A lot of the optimizations that we do are really looking at what's happening before we generate that first token. There's a lot of orchestration about like getting the model to decide what to do before it even starts to respond. And if it decides to search the web for something, getting that data or other sources. And some of the responsible AI checks that we do. We do search and checks in parallel, right? There's a lot of optimizations that can happen there.

[00:33:48] SF: Is there certain behavior you're seeing from consumers in terms of how they enter questions or prompts? Are people typically working on a prompt and sort of reading it and editing it before they send it on and they're sort of relatively satisfied with the prompt that they're putting in? Or are they sending a prompt and then sort of like, I don't know, trying to cancel out of it? Or you see them editing it - you send the prompt, sort of change it up, send another prompt? Kind of like how people used to search a lot would be they put in one query, they don't get the result that they want, they edit their query a little bit. Maybe add a little specificity to it. And they keep sort of doing essentially the same query over and over again until they get the type of web page response that they want.
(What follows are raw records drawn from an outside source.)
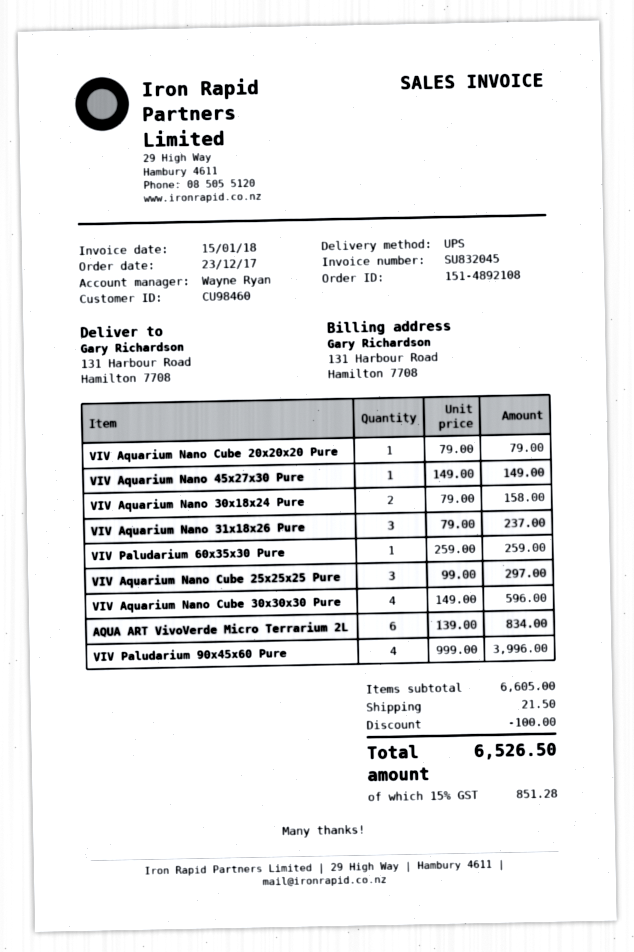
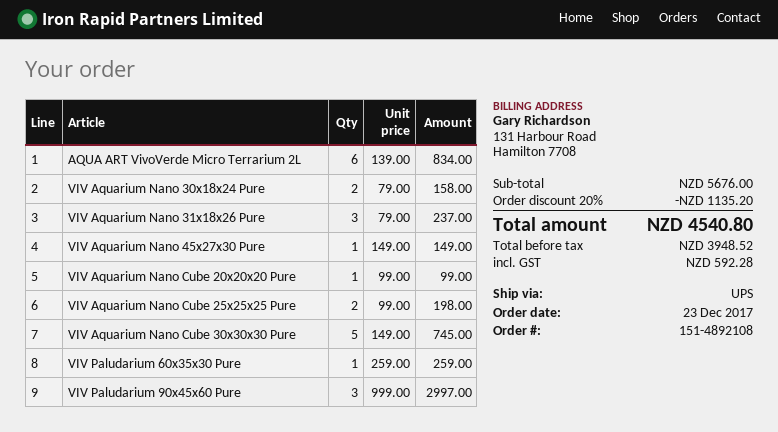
VIV Aquarium Nano Cube 20x20x20 Pure: 1 x 79.00 = 79.00 -> 1 x 99.00 = 99.00
VIV Aquarium Nano Cube 25x25x25 Pure: 3 x 99.00 = 297.00 -> 2 x 99.00 = 198.00
VIV Aquarium Nano Cube 30x30x30 Pure: 4 x 149.00 = 596.00 -> 5 x 149.00 = 745.00
VIV Paludarium 90x45x60 Pure: 4 x 999.00 = 3996.00 -> 3 x 999.00 = 2997.00
subtotal: 6605.00 -> 5676.00
discount: 100.00 -> 1135.20
shipping: 21.50 -> none
tax: 851.28 -> 592.28
total: 6526.50 -> 4540.80

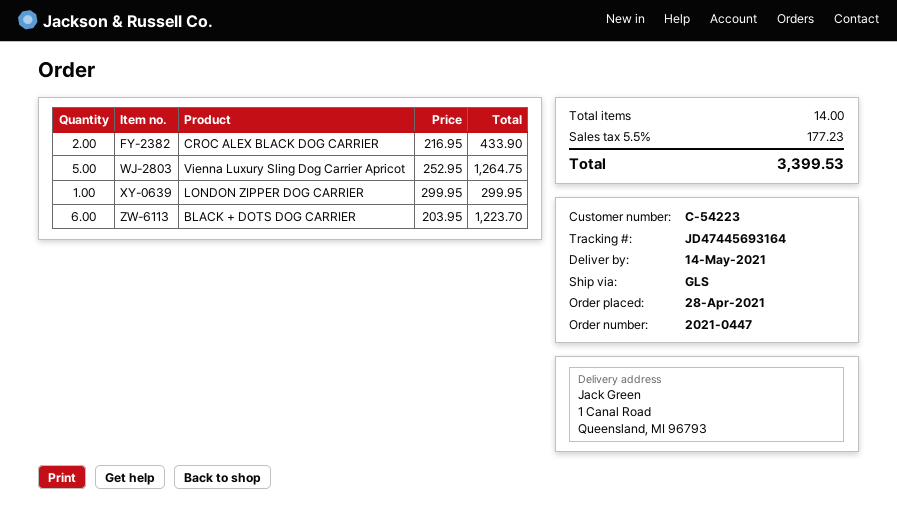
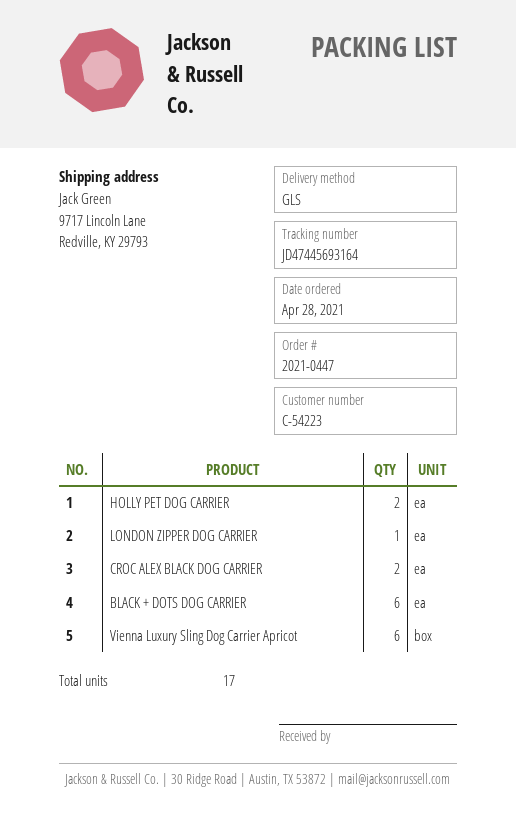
ship to: 1 Canal Road, Queensland, MI 96793 -> 9717 Lincoln Lane, Redville, KY 29793
Vienna Luxury Sling Dog Carrier Apricot: 5 -> 6
HOLLY PET DOG CARRIER: none -> 2
total quantity: 14 -> 17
[00:34:32] JH: Yeah. I'm sure there are people looking at this. It's been a while since I looked at stuff like that. Some of the stuff that I've looked at though is with those suggestions at the end. How much are people interacting with those suggestions? Because that could be a good metric of if someone is engaged and if those suggestions are helpful. 

Also, for working more collaboratively with view, there is the Notebook option also at the top at microsoft.copilot.com. And so, you could have a notebook with a sort of more interactive session where you could reformulate your prompt. 

[00:35:03] SF: Okay. And then Copilot supports both voice input - is it voice output as well? 

[00:35:10] JH: Yeah. You can speak to it and have it speak the answer back to you.

[00:35:14] SF: Yeah. I'm curious about like what are some of the challenges that you had there? Because just like text can be slow. Voice is even slower because you're doing essentially - presumably, you're translating a text output and text input into - or, essentially, you're going voice to text, text the voice, or something like that, right?

[00:35:32] JH: Yeah. I've been working in NLP for a long time. And even 10 years ago, I heard people talk about like, "Oh, we should have things more integrated with the voice and listen to the tone that people are using to speak to it. But I've yet to really see systems, big, large-scale systems relying on this. I certainly love to one day. But that's right. Right now, we're translating the audio to text and then processing the text and then generating some speech output. 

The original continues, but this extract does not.